(Dataset entries)
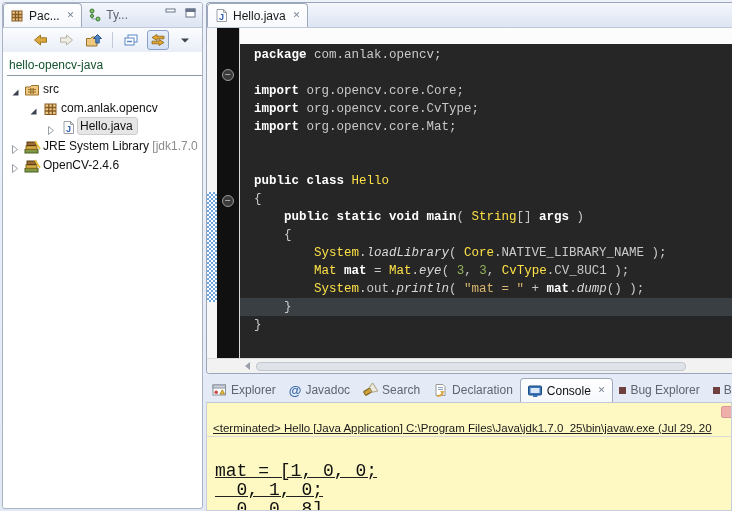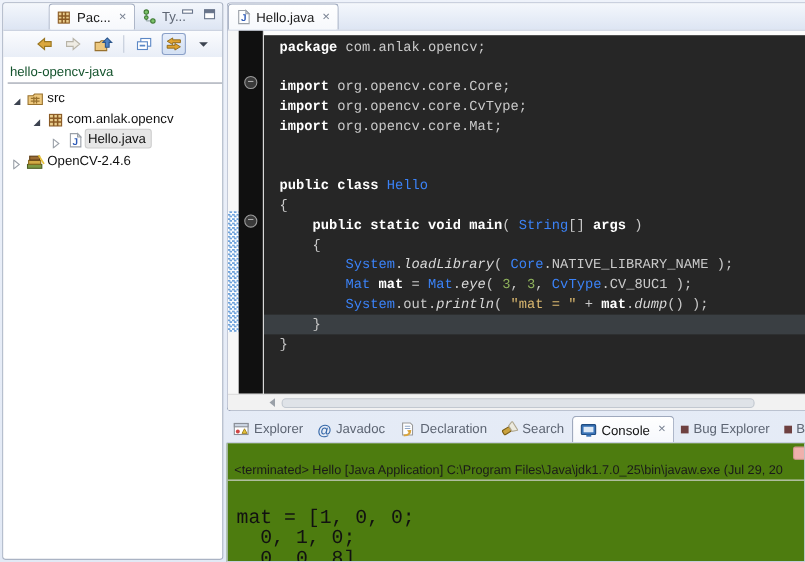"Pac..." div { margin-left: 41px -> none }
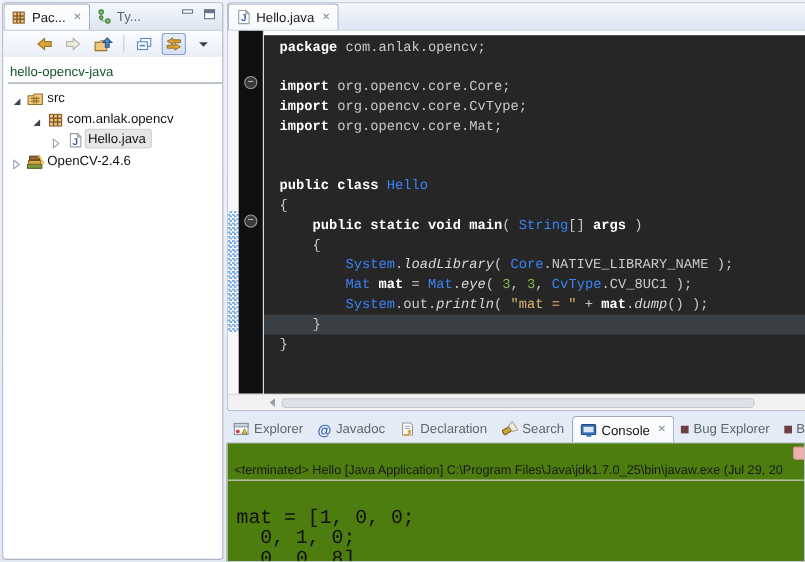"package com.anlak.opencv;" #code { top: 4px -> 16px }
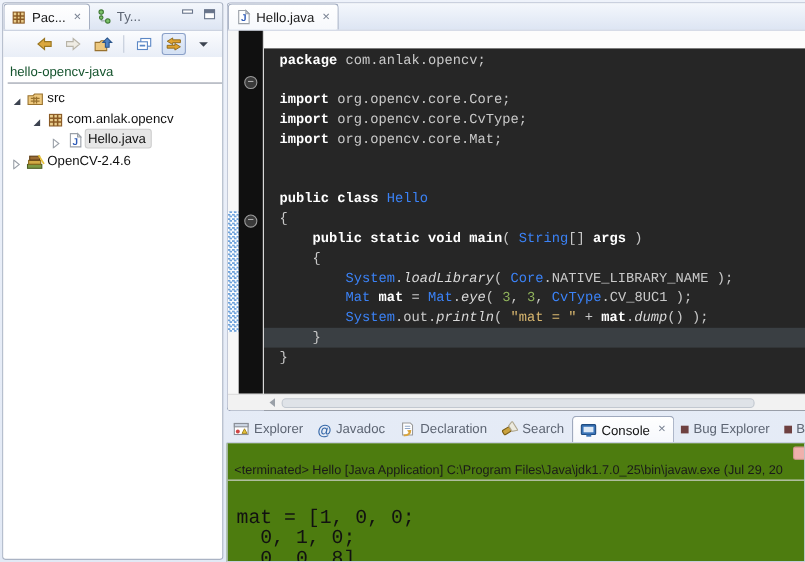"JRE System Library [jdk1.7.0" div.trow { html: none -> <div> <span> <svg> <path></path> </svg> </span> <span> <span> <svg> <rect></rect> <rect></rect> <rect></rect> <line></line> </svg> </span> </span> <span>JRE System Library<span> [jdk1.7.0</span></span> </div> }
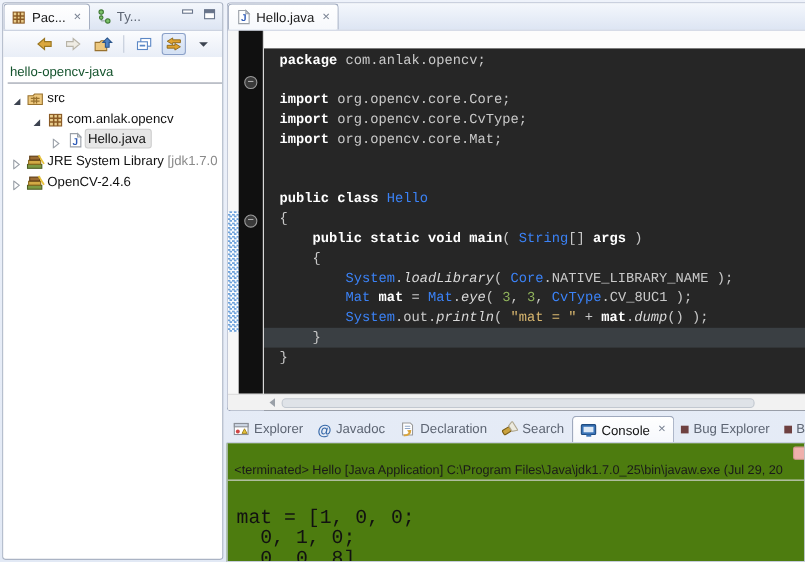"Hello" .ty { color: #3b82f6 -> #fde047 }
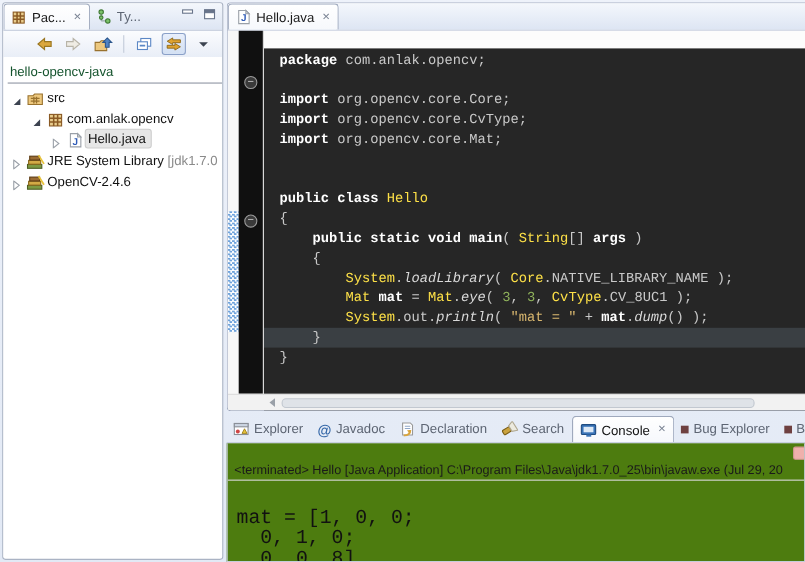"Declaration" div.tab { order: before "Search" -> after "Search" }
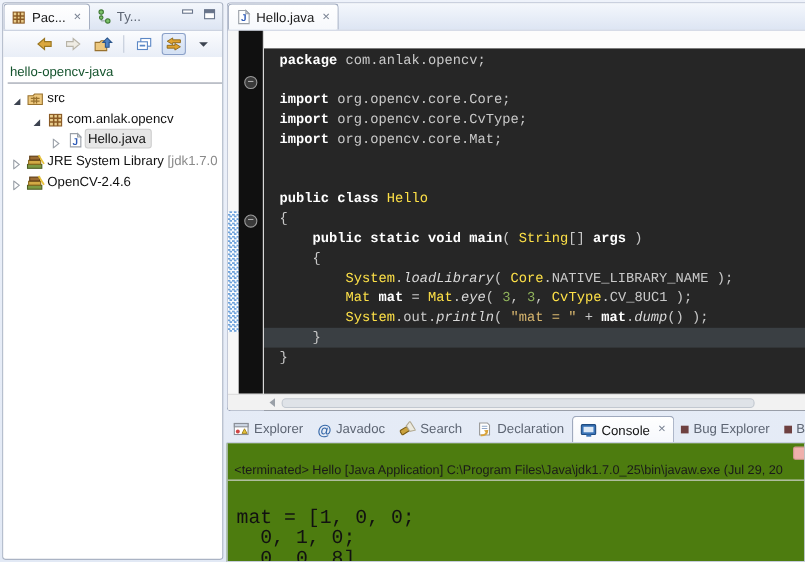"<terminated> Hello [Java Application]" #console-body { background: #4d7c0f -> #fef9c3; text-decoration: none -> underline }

## What the task asks
The expected output is every record above, copied exactly, without pictures.

## Response area
"Pac..." div { margin-left: 41px -> none }
"package com.anlak.opencv;" #code { top: 4px -> 16px }
"JRE System Library [jdk1.7.0" div.trow { html: none -> <div> <span> <svg> <path></path> </svg> </span> <span> <span> <svg> <rect></rect> <rect></rect> <rect></rect> <line></line> </svg> </span> </span> <span>JRE System Library<span> [jdk1.7.0</span></span> </div> }
"Hello" .ty { color: #3b82f6 -> #fde047 }
"Declaration" div.tab { order: before "Search" -> after "Search" }
"<terminated> Hello [Java Application]" #console-body { background: #4d7c0f -> #fef9c3; text-decoration: none -> underline }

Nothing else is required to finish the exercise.